本文介绍了XPath 选择所有但不选择 self::strong 和 self::strong/following-sibling::text()的处理方法,对大家解决问题具有一定的参考价值,需要的朋友们下面随着小编来一起学习吧!

问题描述

所以我有以下示例 html 来解析.

<strong>标题:</strong>NEWS ABC 副编辑<strong>名称:</strong>约翰<strong>其中:</strong>到处<strong>什么时候:</strong>任何时间<strong>一切都可以在那里消失..</strong>Lorem Ipsum 等等等等....

我想提取整个 div,除非我不希望标题和地点和时间使用以下值.

到目前为止,我已经按照 XPath 进行了测试.

a) 没有跟随兄弟(1:不工作.2:工作)

1.//div/node()[not(strong[contains(text(), "Title")])]2.//div/node()[not(self::strong and contains(text(), "Title"))]

a) 有以下兄弟姐妹(1:不工作.2:不工作)

1.//div/node()[not(strong[contains(text(), "Title")]) and not(strong[contains(text(), "Title")]/following-sibling::text())]2.//div/node()[not(self::strong and contains(text(), "Title") and following-sibling::text())]

如何实现我所追求的目标?

解决方案

我认为以下内容符合您的要求 - 它排除了包含标题的强元素以及它之后的文本节点.您可以将其扩展为包含要排除的其他强元素:

//div/node()[not(self::strong and contains(text(), "Title") 或previous-sibling::strong[1][contains(text(), "Title")])]

强节点被跳过:

not(self::strong and contains(text(), "Title")

以下文字被跳过:

preceding-sibling::strong[1][contains(text(), "Title")]

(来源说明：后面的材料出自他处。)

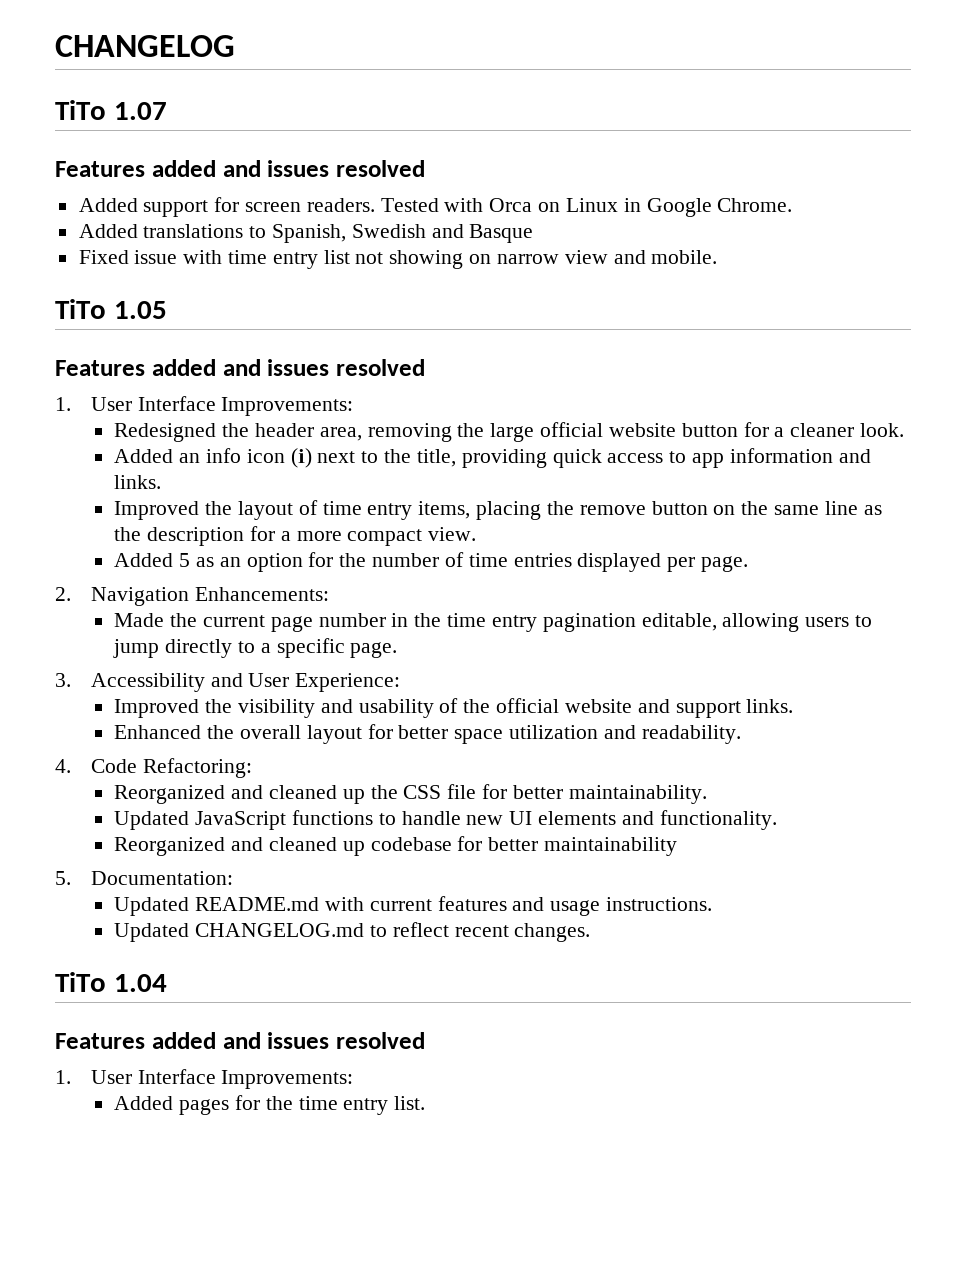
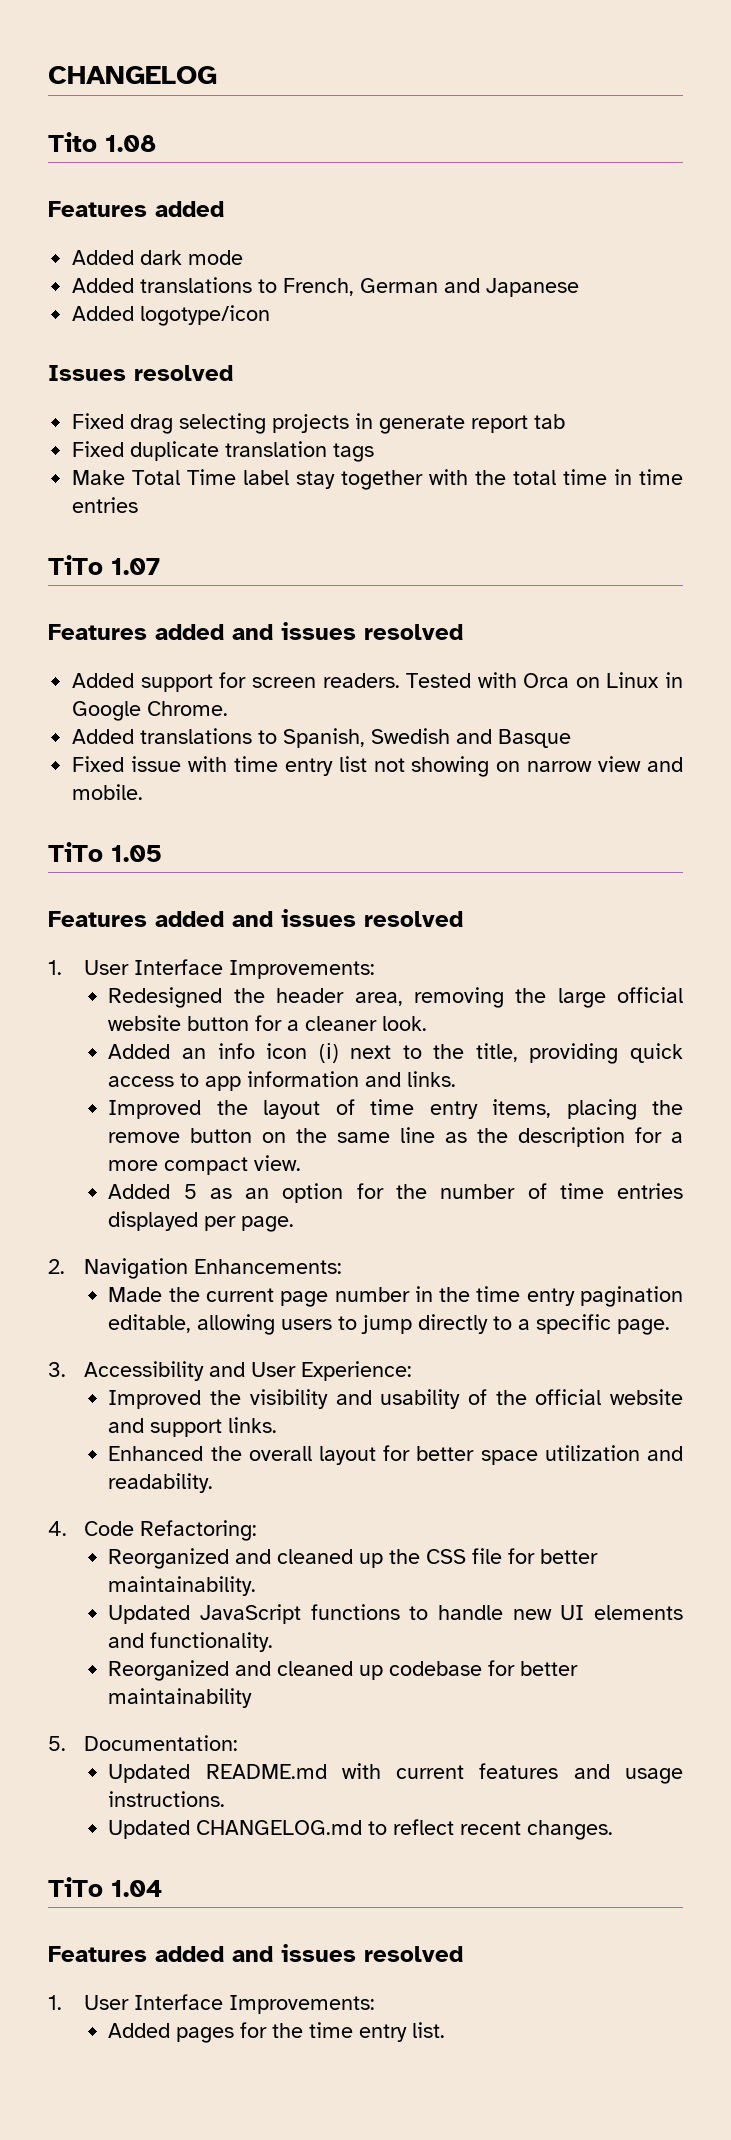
+ Tito 1.08
+ Features added
+ Added dark mode
+ Added translations to French, German and Japanese
+ Added logotype/icon
+ Issues resolved
+ Fixed drag selecting projects in generate report tab
+ Fixed duplicate translation tags
+ Make Total Time label stay together with the total time in time entries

请注意,文本节点需要检查其最近的前一个兄弟节点(而不是其后面的兄弟节点).

So I have following example html to parse.

<div>
    <strong>Title:</strong>
    Sub Editor at NEWS ABC

    <strong>Name:</strong>
    John

    <strong>Where:</strong>
    Everywhere

    <strong>When:</strong>
    Anytime

    <strong>Everything can go down there..</strong>

    Lorem Ipsum blah blah blah....
</div>

I want to extract this whole div except I don't want Title and Where and When heading with their following values.

I have tested following XPaths so far.

a) Without following sibling (1: don't work. 2: works)

1. //div/node()[not(strong[contains(text(), "Title")])]

2. //div/node()[not(self::strong and contains(text(), "Title"))]

a) With following sibling (1: don't work. 2: don't work)

1. //div/node()[not(strong[contains(text(), "Title")]) and not(strong[contains(text(), "Title")]/following-sibling::text())]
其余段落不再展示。